Work order:
The reply to the records below should contain exactly the lines from the line with "[213,155,328,170] parametrization ->" through the line with "[1143,171,1168,179] sur ->", and nothing besides.

########

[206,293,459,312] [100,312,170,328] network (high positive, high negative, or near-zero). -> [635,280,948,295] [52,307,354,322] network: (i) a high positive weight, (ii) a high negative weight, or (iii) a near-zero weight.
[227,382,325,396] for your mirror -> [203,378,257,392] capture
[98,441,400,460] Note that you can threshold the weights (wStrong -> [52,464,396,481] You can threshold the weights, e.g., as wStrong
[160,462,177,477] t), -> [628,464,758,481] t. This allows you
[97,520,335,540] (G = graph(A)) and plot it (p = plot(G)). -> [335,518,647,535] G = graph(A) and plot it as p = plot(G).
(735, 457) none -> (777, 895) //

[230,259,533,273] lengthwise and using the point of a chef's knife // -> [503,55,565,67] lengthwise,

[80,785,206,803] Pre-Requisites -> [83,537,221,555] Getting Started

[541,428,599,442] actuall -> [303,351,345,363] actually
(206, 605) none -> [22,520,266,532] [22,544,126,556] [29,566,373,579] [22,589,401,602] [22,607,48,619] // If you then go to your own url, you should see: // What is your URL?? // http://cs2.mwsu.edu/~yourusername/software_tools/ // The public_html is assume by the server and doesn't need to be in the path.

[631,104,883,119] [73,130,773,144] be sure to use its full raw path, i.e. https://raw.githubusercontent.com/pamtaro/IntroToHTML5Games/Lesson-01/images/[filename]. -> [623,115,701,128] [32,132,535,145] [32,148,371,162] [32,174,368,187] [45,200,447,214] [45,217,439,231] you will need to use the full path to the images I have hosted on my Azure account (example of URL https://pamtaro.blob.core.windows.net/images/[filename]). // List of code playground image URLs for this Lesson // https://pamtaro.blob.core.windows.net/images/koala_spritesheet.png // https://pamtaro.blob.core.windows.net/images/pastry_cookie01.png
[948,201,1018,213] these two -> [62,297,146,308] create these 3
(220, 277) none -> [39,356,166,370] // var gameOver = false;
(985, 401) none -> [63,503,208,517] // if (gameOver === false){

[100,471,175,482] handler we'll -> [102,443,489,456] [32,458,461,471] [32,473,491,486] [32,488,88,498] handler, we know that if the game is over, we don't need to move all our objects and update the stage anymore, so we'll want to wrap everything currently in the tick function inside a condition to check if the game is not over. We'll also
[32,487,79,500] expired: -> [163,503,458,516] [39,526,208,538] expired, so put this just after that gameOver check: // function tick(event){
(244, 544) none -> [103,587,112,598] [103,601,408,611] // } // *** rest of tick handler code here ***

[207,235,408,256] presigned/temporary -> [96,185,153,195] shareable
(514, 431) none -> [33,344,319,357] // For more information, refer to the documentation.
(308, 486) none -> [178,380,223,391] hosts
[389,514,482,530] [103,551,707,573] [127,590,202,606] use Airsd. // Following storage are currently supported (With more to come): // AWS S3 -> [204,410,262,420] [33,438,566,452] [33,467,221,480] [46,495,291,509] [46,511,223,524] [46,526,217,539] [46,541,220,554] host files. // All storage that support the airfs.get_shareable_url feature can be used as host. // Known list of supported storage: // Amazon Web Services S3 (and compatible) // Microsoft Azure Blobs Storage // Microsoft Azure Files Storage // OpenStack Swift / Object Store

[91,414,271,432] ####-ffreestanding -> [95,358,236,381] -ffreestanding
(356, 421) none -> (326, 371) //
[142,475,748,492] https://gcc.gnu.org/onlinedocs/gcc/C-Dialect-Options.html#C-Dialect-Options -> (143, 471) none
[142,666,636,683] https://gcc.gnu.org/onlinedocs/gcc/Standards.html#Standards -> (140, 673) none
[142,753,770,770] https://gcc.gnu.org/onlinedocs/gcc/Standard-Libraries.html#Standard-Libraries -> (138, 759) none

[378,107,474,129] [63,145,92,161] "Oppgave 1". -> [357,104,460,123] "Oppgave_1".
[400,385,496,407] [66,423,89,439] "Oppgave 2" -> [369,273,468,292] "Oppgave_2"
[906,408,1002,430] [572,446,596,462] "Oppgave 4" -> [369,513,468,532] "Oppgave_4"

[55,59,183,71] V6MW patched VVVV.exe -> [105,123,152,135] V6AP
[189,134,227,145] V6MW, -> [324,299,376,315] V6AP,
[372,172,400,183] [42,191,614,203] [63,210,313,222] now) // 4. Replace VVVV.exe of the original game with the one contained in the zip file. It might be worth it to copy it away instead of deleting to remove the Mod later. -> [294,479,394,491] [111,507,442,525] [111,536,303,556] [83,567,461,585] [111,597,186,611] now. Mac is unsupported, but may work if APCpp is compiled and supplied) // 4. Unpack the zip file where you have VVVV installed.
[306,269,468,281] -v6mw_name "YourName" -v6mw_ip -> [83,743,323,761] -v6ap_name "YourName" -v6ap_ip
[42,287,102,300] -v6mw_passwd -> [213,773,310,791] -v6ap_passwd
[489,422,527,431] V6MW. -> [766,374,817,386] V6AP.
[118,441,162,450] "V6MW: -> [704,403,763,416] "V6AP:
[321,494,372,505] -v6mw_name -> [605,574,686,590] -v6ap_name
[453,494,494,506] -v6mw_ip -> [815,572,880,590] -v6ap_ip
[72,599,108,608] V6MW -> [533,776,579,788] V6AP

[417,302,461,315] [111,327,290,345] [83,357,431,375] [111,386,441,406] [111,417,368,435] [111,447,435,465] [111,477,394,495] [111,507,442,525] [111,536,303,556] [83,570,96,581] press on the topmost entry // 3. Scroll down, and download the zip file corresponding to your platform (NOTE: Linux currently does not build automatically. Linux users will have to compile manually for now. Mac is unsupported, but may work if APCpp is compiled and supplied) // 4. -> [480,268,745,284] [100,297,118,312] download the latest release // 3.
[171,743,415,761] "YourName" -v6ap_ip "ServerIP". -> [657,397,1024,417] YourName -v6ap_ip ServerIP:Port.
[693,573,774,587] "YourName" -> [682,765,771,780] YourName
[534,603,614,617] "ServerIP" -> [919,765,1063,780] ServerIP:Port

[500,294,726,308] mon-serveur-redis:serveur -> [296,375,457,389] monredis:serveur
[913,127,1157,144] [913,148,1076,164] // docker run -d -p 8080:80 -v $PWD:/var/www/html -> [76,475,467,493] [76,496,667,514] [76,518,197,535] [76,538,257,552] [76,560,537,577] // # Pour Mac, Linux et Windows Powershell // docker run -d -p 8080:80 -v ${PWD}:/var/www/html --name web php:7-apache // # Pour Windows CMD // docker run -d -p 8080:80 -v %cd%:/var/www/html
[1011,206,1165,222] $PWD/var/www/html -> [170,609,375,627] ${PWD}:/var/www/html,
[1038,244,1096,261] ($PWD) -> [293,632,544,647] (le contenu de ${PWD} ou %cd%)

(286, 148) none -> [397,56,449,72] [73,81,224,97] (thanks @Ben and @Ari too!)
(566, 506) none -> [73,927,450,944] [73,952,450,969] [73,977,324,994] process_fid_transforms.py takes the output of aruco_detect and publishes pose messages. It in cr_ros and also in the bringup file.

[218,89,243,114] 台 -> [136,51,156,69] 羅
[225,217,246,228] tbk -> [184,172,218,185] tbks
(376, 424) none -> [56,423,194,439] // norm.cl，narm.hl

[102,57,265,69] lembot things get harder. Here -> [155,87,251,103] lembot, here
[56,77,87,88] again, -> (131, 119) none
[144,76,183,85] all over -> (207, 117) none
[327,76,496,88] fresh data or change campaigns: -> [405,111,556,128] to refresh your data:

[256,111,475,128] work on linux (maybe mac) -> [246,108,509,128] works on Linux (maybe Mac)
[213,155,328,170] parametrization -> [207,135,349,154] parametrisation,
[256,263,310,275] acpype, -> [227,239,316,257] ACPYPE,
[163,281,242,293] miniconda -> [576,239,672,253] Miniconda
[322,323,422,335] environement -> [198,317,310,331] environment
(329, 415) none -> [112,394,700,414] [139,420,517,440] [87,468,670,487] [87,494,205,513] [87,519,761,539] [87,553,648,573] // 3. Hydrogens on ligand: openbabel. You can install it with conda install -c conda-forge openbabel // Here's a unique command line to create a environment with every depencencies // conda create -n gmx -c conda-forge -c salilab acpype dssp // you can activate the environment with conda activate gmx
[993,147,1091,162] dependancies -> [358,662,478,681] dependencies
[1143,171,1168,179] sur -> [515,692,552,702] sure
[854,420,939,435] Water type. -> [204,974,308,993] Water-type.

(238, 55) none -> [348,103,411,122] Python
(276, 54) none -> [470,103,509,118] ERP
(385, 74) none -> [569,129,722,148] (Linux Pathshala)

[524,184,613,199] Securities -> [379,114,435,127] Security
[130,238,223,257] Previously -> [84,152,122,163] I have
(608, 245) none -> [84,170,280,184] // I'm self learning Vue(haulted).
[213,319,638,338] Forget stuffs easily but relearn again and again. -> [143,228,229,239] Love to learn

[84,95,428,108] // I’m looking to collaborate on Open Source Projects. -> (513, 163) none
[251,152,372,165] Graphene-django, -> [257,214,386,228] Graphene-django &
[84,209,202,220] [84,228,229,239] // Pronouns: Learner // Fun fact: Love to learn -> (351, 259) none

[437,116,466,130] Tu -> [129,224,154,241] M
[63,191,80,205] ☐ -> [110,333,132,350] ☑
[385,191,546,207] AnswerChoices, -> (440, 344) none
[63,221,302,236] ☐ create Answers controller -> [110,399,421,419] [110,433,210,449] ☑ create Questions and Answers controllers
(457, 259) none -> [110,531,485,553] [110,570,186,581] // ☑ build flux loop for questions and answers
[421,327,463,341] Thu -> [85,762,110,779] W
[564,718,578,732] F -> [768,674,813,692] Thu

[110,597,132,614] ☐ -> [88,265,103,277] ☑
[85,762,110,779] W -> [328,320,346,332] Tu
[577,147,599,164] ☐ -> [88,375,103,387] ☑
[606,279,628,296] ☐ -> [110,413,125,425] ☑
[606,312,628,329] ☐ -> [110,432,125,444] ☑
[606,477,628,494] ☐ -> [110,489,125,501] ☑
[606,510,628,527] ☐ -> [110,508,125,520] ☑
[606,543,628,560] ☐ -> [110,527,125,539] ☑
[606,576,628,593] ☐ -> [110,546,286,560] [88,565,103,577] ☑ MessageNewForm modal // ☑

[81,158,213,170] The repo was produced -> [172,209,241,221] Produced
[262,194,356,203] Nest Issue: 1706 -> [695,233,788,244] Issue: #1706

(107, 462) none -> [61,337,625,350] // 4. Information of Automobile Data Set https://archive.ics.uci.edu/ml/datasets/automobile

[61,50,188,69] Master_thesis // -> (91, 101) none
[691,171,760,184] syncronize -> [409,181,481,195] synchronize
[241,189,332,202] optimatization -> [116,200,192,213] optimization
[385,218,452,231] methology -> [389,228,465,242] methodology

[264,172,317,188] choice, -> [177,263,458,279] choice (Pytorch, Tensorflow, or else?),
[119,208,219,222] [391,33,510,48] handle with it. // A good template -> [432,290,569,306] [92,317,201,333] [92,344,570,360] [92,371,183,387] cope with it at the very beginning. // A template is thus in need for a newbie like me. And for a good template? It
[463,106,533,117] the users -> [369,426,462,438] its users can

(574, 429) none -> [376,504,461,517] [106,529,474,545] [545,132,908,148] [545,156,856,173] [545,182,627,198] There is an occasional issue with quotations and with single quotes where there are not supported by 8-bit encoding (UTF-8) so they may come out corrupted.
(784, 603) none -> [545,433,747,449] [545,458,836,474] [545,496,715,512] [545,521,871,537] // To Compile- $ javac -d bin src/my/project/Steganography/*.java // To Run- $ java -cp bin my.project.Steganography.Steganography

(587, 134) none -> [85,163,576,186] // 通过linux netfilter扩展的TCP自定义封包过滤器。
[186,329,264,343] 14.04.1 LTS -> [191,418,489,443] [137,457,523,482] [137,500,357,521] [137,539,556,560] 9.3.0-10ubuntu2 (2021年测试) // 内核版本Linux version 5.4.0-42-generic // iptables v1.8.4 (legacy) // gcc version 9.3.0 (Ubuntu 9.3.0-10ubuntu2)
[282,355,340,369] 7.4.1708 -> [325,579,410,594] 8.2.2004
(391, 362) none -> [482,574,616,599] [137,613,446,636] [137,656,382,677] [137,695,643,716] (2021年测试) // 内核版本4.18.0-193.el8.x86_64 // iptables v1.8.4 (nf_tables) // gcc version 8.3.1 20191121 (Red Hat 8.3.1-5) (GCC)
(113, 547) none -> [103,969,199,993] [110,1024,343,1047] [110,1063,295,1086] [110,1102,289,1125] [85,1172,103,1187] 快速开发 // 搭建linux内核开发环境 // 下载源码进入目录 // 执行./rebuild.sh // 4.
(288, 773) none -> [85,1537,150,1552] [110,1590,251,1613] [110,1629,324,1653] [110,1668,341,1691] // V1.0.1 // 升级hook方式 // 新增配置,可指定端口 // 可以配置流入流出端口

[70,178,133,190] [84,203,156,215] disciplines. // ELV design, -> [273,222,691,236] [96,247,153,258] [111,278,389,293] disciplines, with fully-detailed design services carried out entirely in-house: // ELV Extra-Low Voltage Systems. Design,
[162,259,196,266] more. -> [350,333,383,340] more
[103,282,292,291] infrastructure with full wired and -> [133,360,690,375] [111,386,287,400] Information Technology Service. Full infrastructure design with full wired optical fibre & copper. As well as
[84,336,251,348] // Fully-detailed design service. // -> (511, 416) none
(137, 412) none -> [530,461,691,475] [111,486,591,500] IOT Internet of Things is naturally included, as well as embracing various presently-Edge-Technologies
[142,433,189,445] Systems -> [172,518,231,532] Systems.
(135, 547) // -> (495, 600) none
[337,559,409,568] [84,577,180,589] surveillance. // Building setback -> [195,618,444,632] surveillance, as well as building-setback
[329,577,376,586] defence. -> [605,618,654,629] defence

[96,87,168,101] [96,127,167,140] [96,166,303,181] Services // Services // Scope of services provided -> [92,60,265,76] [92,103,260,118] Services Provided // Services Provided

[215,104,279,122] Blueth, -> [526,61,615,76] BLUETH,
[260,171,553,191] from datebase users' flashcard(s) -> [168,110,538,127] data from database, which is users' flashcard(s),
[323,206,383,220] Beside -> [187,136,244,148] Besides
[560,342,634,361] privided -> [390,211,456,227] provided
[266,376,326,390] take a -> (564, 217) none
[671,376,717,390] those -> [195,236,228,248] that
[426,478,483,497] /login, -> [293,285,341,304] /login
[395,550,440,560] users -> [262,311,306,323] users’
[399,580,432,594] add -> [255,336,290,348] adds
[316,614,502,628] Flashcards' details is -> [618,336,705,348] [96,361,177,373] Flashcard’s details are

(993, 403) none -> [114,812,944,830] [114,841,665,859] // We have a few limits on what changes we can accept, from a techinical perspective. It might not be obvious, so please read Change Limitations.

########

Written answer:
[213,155,328,170] parametrization -> [207,135,349,154] parametrisation,
[256,263,310,275] acpype, -> [227,239,316,257] ACPYPE,
[163,281,242,293] miniconda -> [576,239,672,253] Miniconda
[322,323,422,335] environement -> [198,317,310,331] environment
(329, 415) none -> [112,394,700,414] [139,420,517,440] [87,468,670,487] [87,494,205,513] [87,519,761,539] [87,553,648,573] // 3. Hydrogens on ligand: openbabel. You can install it with conda install -c conda-forge openbabel // Here's a unique command line to create a environment with every depencencies // conda create -n gmx -c conda-forge -c salilab acpype dssp // you can activate the environment with conda activate gmx
[993,147,1091,162] dependancies -> [358,662,478,681] dependencies
[1143,171,1168,179] sur -> [515,692,552,702] sure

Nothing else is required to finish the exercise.